Paweł Tokaj
Paweł Tokaj is a staff software engineer at Splunk and a PMC member of the Apache Sedona project who enjoys writing reliable, efficient software that helps others. His love for geospatial data started at the Warsaw University of Technology, where he graduated in geodesy and cartography.
Paweł’s primary focus areas are distributed databases and systems, cloud computing, and geospatial data processing. He believes that open source projects make knowledge more accessible; he has contributed to Apache Sedona, Open Lineage, and Airbyte. He attends various conferences or meetups where he shares his knowledge as a speaker or participant. He is a technology nerd, spending a lot of his spare time reading books and articles and developing open source software.
Splunk
Staff Software Engineer
Session
During this comprehensive talk, we will discuss how to optimize your spatial data processing using Apache Sedona, a distributed processing engine, and SedonaDB, a powerful data fusion-based database that treats spatial data as a first-class citizen.
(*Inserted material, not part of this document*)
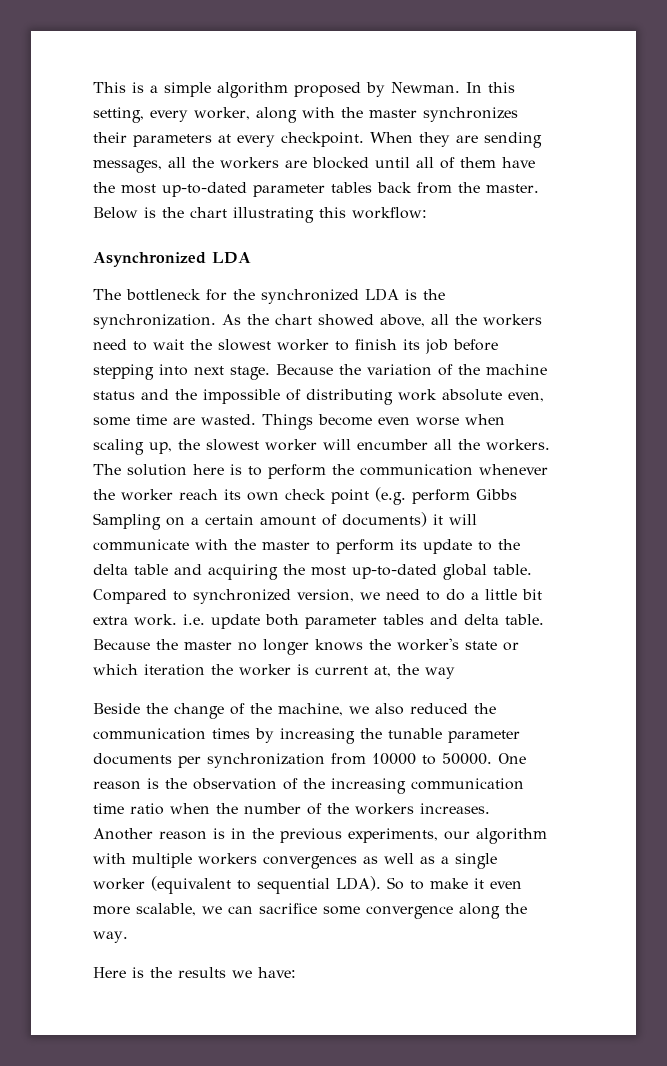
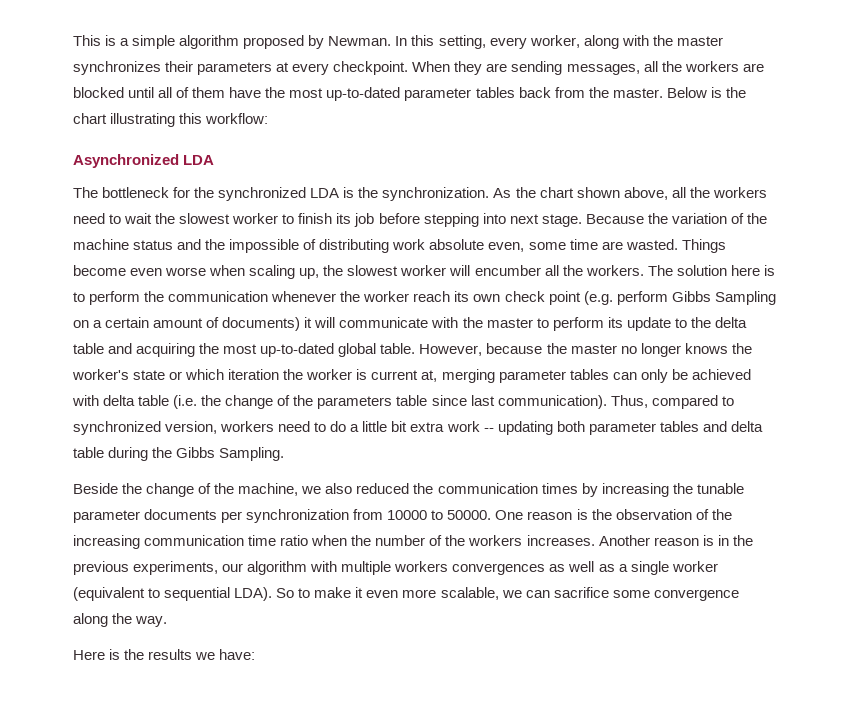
[318,314,374,326] showed -> [576,187,620,198] shown
[93,589,542,604] [93,614,544,629] [93,639,150,650] Compared to synchronized version, we need to do a little bit extra work. i.e. update both parameter tables and delta table. Because -> [419,343,543,356] However, because
[397,664,455,679] the way -> [441,369,751,383] [72,395,734,409] [73,421,763,435] [73,447,285,461] merging parameter tables can only be achieved with delta table (i.e. the change of the parameters table since last communication). Thus, compared to synchronized version, workers need to do a little bit extra work -- updating both parameter tables and delta table during the Gibbs Sampling.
In this talk, you will understand how to optimize:
- Distributed and non-distributed spatial join
- How to optimize spatial partitioning and reduce data skew
- How to leverage Spatial Apache Parquet and Geoparquet to efficiently store and retrieve data
- Optimizing Apache Sedona Python applications to be more performant and consume less memory, incorporating Apache Arrow and SedonaDB
- Powerful indexing techniques
- Distributed K-nearest neighbor algorithm
I will explain why the knowledge of optimization patterns is important and how understanding Apache Sedona's Python limitations is crucial to making your spatial data pipelines robust and efficient. The last part is to explain when use Apache Sedona and where SedonaDB fits.